好似有山泉丁冬,清脆幽冷,沁入心脾,又似有人低聲誦讀,嗓音柔亮婉轉,光風霽月,喜樂無限——
「言入黃花川,每逐青溪水……」
吟誦聲不疾不徐,充滿恬淡美好之意,那青溪之水的晶瑩澄澈,好似已隨吟聲出現在眼前。
「隨山將萬轉,趣途無百里。」
那是行遍天涯,達觀開朗的睿智。
「聲喧亂石中,色靜深松裡……」
聲與靜,色與淡,這一瞬宛如圖現眼前。
「漾漾泛菱荇,澄澄映葭葦。」
連句的疊詞,帶出吟者的清甜女音,一如當初,他在江南水邊,為她摘取那一枝蓬鬆的葦花。
羽織!!
昭元帝秦聿,這一瞬眼中閃現異常的,強烈的光芒!
「我心素已閒,清川澹如此。
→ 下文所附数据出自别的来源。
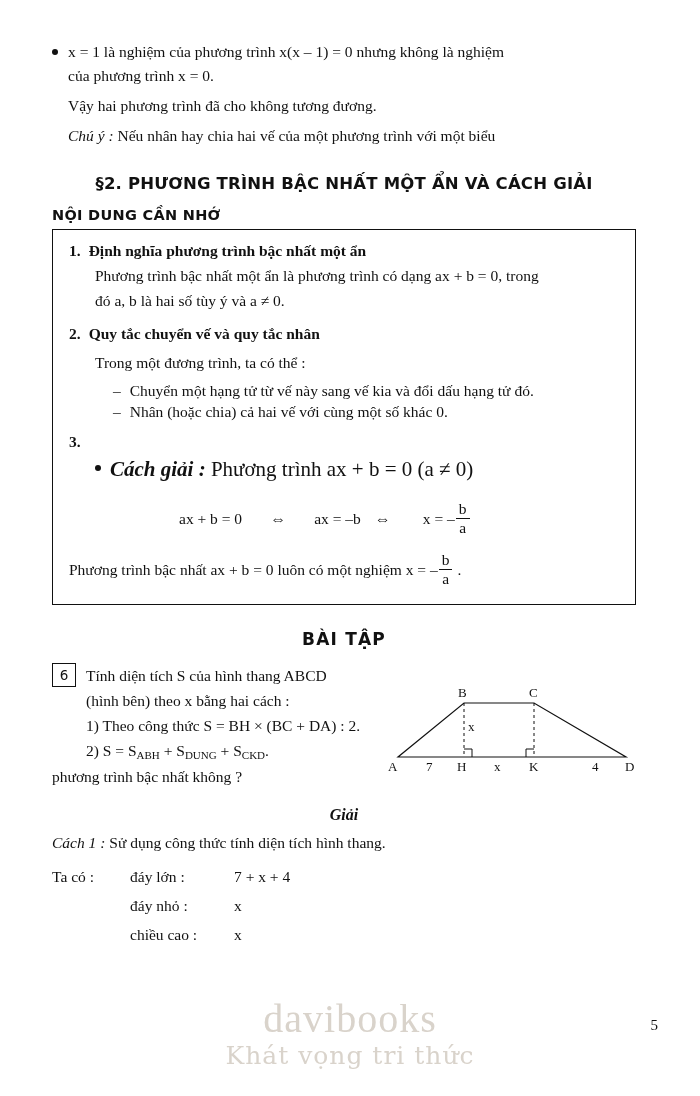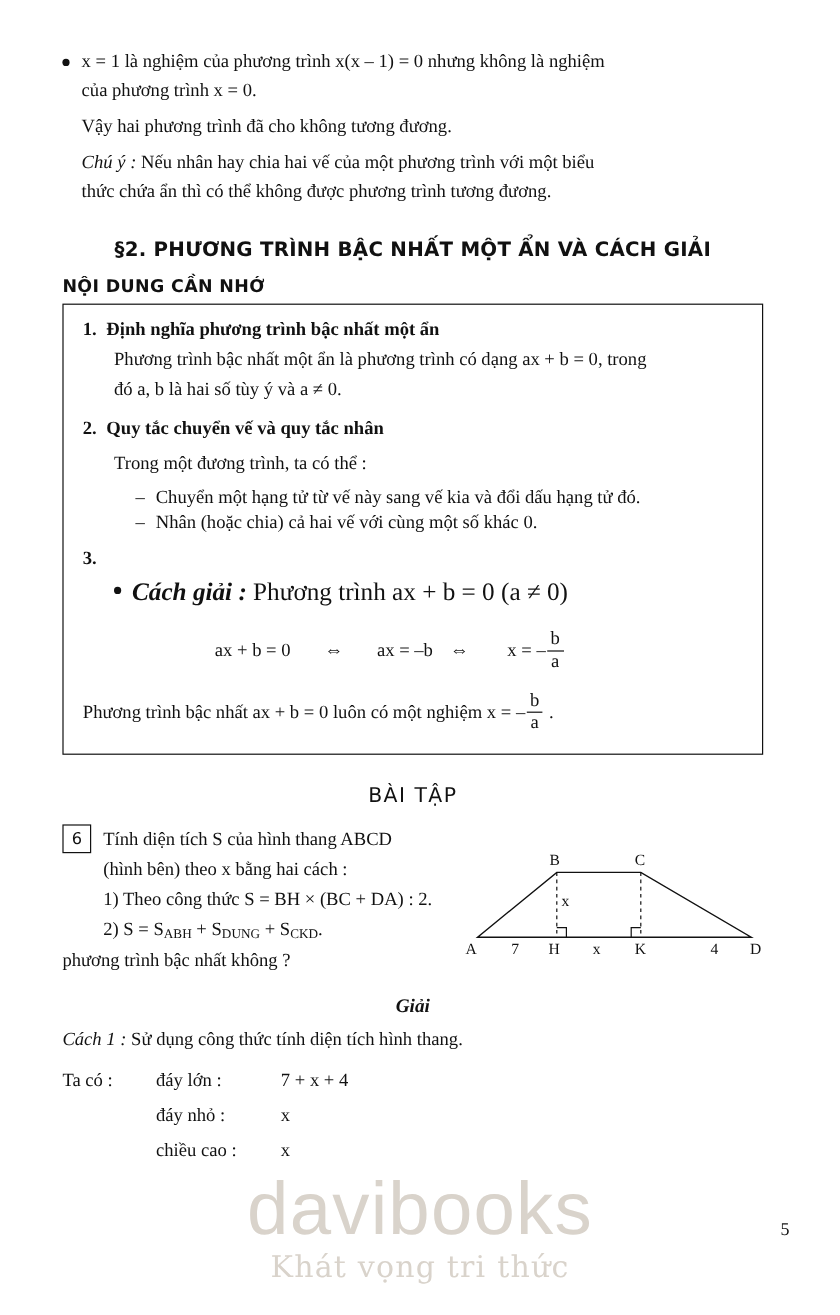--- a/index.html
+++ b/index.html
@@ -133,21 +133,21 @@
     font-size: 15.5px;
     margin-top: 12px;
     display: flex;
     align-items: center;
   }
 
   
   .baitap {
     text-align: center;
     font-family: "DejaVu Sans", sans-serif;
-    font-weight: normal;
+    font-weight: bold;
     font-size: 17px;
     letter-spacing: 1.2px;
     margin: 24px 0 14px 0;
   }
   .ex-wrap {
     position: relative;
   }
   .ex-num {
     position: absolute;
     left: 0;
@@ -197,22 +197,22 @@
     position: absolute;
     left: 0;
     right: 0;
     bottom: 26px;
     text-align: center;
     color: #d9d3cb;
     pointer-events: none;
     user-select: none;
   }
   .wm-main {
-    font-family: Liberation Sans, sans-serif;
-    font-size: 62px;
+    font-family: Liberation Serif, serif;
+    font-size: 40px;
     letter-spacing: 1px;
     line-height: 1;
   }
   .wm-sub {
     font-family: "DejaVu Serif", serif;
     font-size: 25px;
     letter-spacing: 1px;
     margin-top: 2px;
   }
   .page-num {
@@ -231,21 +231,20 @@
   <div class="bullet-row">
     <div class="bullet-dot"></div>
     <div class="bullet-body">
       <div class="para">x = 1 là nghiệm của phương trình x(x – 1) = 0 nhưng không là nghiệm</div>
       <div class="para">của phương trình x = 0.</div>
       <div class="para" style="margin-top:6px">Vậy hai phương trình đã cho không tương đương.</div>
       <div class="para" style="margin-top:6px">
         <span class="italic">Chú ý :</span>
         <span>Nếu nhân hay chia hai vế của một phương trình với một biểu</span>
       </div>
-      <div class="para">thức chứa ẩn thì có thể không được phương trình tương đương.</div>
     </div>
   </div>
 
   <div class="section-title">§2. PHƯƠNG TRÌNH BẬC NHẤT MỘT ẨN VÀ CÁCH GIẢI</div>
   <div class="subhead">NỘI DUNG CẦN NHỚ</div>
 
   <div class="box">
 
     <div class="num-item">
       <span>1.</span>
」
修道者的澹泊,天上仙子的閒靜,熟悉的女音越來越近,近得讓他不敢置信!!
「請留盤石上,垂釣將已矣。」
最後一句如珠落玉盤,意正氣緩,好似仙人終究歸去,只留無窮韻味。
「羽織——!!」
昭元帝深吸一口氣,終於喊出了這個名字。
白霧終究散去了,出現在他眼前的紫衣纖影。一如記憶中不染點塵。
「這一首《青溪》,是小時候你教我念的。」
清冷淡然的女音響起,輕嘆一聲,好似有無窮複雜滋味,終究只凝成了這一句。